The room next door ou La habitación de al lado?
A língua é um elemento fundamental no cinema, moldando não apenas a narrativa, mas também a emoção transmitida ao espectador e o caso de Pedro Almodóvar não é exceção, visto que se trata de um cineasta cuja obra é profundamente enraizada na cultura espanhola.
A escolha de realizar “O Quarto ao Lado” em inglês representa um desafio arriscado, pois Almodóvar sempre foi reconhecido pela sua capacidade de criar atmosferas carregadas de emoção, onde o idioma espanhol desempenha um papel essencial na cadência, no ritmo dos diálogos e na autenticidade das interações. A mudança para o inglês, entretanto, parece ter criado uma barreira que diluiu a intensidade emocional característica dos seus trabalhos, quase como se tivesse em si um bloqueio emocional.

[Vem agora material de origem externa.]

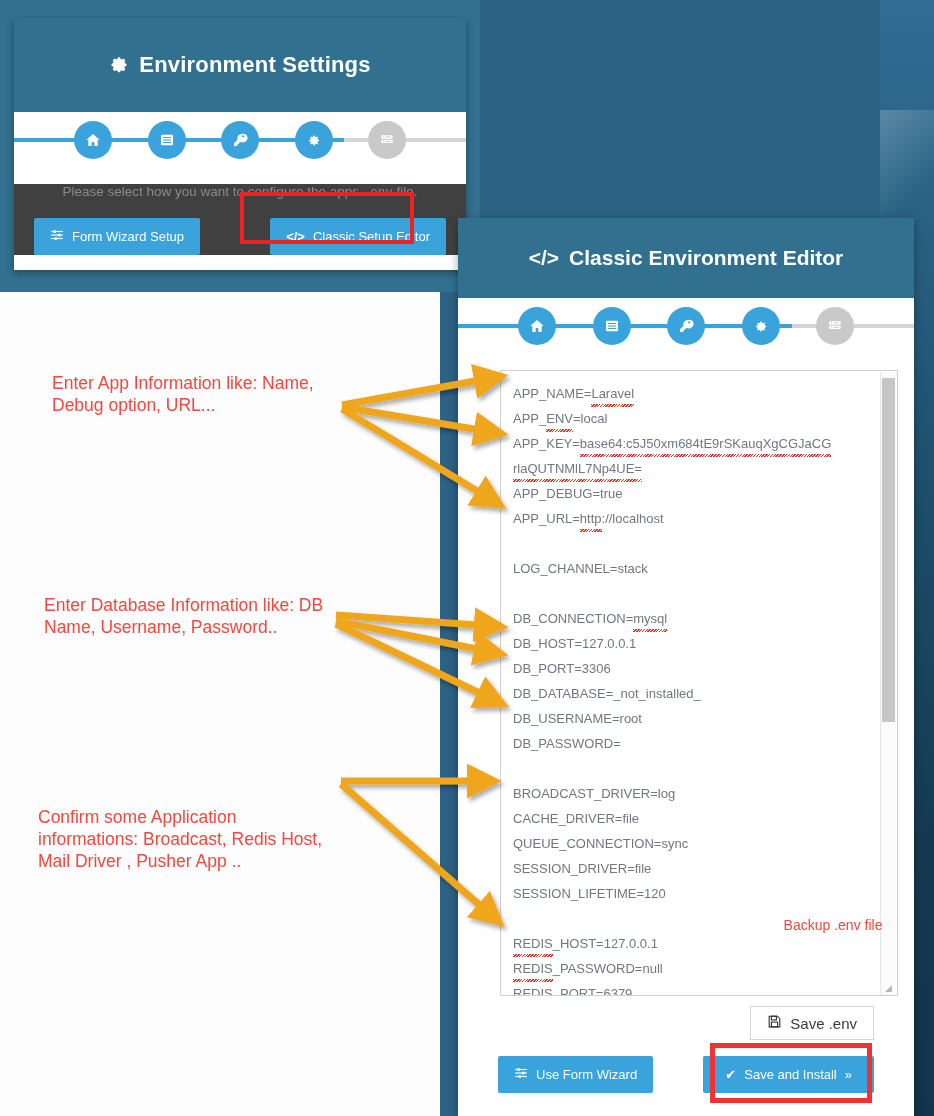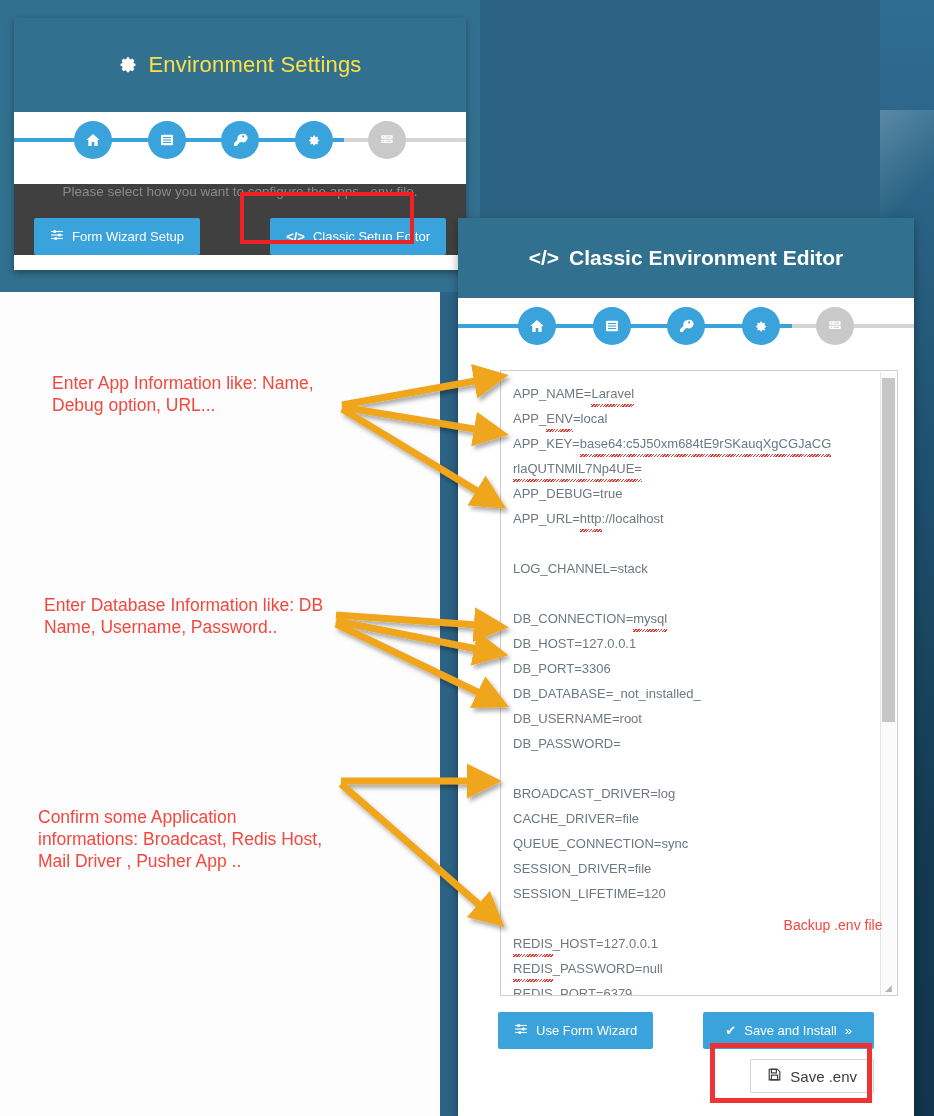"Environment Settings" #card-env-settings .card-head .title { color: #fde047 -> #ffffff; font-weight: normal -> bold }
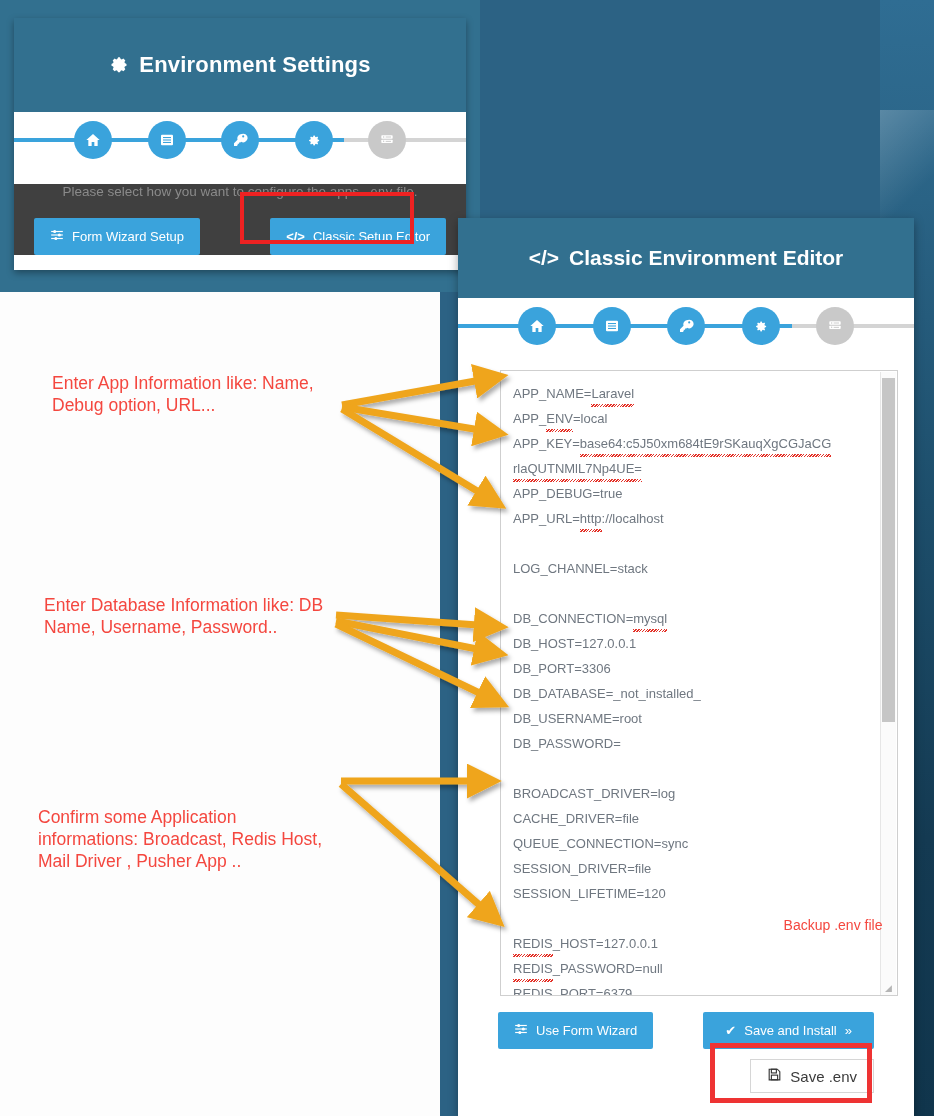"Use Form Wizard" div { order: before "Save .env" -> after "Save .env" }
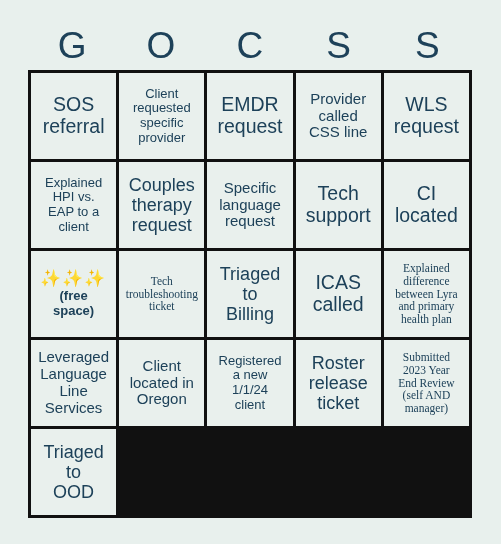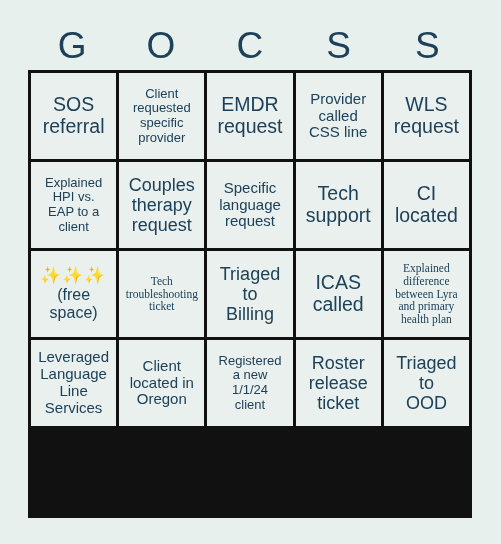"(free" .free-space .txt { font-size: 16px -> 13px; font-weight: none -> bold }
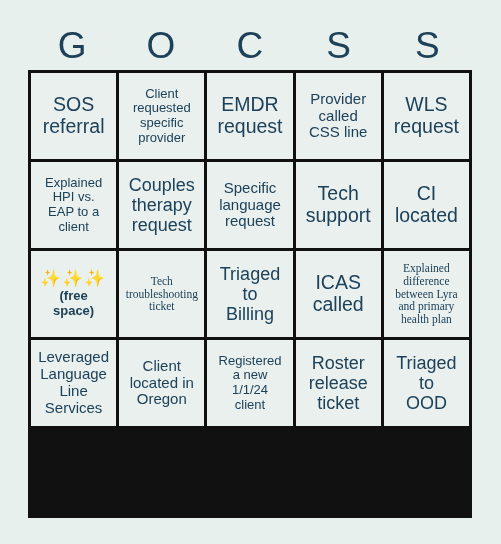"Submitted" div.cell { html: none -> <div> <span>Submitted 2023 Year End Review (self AND manager)</span> </div> }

O inglês, talvez pela sua estrutura mais direta e menos melódica, muitas vezes carece da mesma profundidade emocional, especialmente quando usado em contextos que originalmente não foram concebidos para o mesmo. Mesmo com traduções cuidadosas, o subtexto cultural e a carga simbólica que permeiam os diálogos em espanhol podem se perder, resultando em performances mais mecânicas.
No caso de “O Quarto ao Lado”, a escolha do inglês pode ter funcionado como uma barreira entre Almodóvar e a sua conexão visceral com as personagens e o público. O idioma parece ter introduzido uma camada de distanciamento, tornando os diálogos menos envolventes e reduzindo a intensidade que normalmente define as suas histórias. Almodóvar está profundamente conectado com cultura espanhola, e o seu trabalho sempre refletiu isso com autenticidade.
A transição para o inglês, mesmo que bem-intencionada, pode ter-se afastado dessa essência, resultando numa obra que, embora tecnicamente bem executada, carece do impacto emocional que era suposto ter.
Aproveita o fim de semana para ires ao cinema!